Instructions to follow: Search the data for the word "readme" and copy each line that has it.

Stored data:
----------------

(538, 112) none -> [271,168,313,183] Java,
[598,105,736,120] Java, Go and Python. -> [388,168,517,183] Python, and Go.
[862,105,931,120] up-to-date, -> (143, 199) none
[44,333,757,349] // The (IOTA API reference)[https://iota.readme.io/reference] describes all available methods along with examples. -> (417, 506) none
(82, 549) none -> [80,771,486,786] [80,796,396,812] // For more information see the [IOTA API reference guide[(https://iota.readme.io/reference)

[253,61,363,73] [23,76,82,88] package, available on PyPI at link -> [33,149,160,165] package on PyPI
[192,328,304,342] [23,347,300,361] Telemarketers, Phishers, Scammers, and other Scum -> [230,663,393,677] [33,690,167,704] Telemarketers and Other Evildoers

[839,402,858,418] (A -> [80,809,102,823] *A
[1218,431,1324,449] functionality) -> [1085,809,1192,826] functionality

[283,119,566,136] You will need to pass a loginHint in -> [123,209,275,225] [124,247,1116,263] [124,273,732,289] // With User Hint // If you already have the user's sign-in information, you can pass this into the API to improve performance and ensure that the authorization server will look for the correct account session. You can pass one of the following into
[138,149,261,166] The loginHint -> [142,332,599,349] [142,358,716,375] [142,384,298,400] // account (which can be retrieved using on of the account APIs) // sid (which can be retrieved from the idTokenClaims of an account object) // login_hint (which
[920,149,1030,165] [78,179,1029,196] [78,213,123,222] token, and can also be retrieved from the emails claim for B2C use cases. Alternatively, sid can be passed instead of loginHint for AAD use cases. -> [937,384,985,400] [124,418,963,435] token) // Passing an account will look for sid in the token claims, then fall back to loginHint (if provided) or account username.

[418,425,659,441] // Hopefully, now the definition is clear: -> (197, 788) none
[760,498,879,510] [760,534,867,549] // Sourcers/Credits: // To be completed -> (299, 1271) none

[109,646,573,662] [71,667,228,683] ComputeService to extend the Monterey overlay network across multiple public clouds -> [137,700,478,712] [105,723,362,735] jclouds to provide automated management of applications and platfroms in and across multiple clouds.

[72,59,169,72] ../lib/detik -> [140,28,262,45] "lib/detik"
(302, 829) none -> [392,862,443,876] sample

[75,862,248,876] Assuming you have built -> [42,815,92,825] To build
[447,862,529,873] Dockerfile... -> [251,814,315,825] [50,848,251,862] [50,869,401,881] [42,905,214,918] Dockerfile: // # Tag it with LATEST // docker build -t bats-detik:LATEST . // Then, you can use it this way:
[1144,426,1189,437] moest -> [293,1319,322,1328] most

----------------

Output below:
[44,333,757,349] // The (IOTA API reference)[https://iota.readme.io/reference] describes all available methods along with examples. -> (417, 506) none
(82, 549) none -> [80,771,486,786] [80,796,396,812] // For more information see the [IOTA API reference guide[(https://iota.readme.io/reference)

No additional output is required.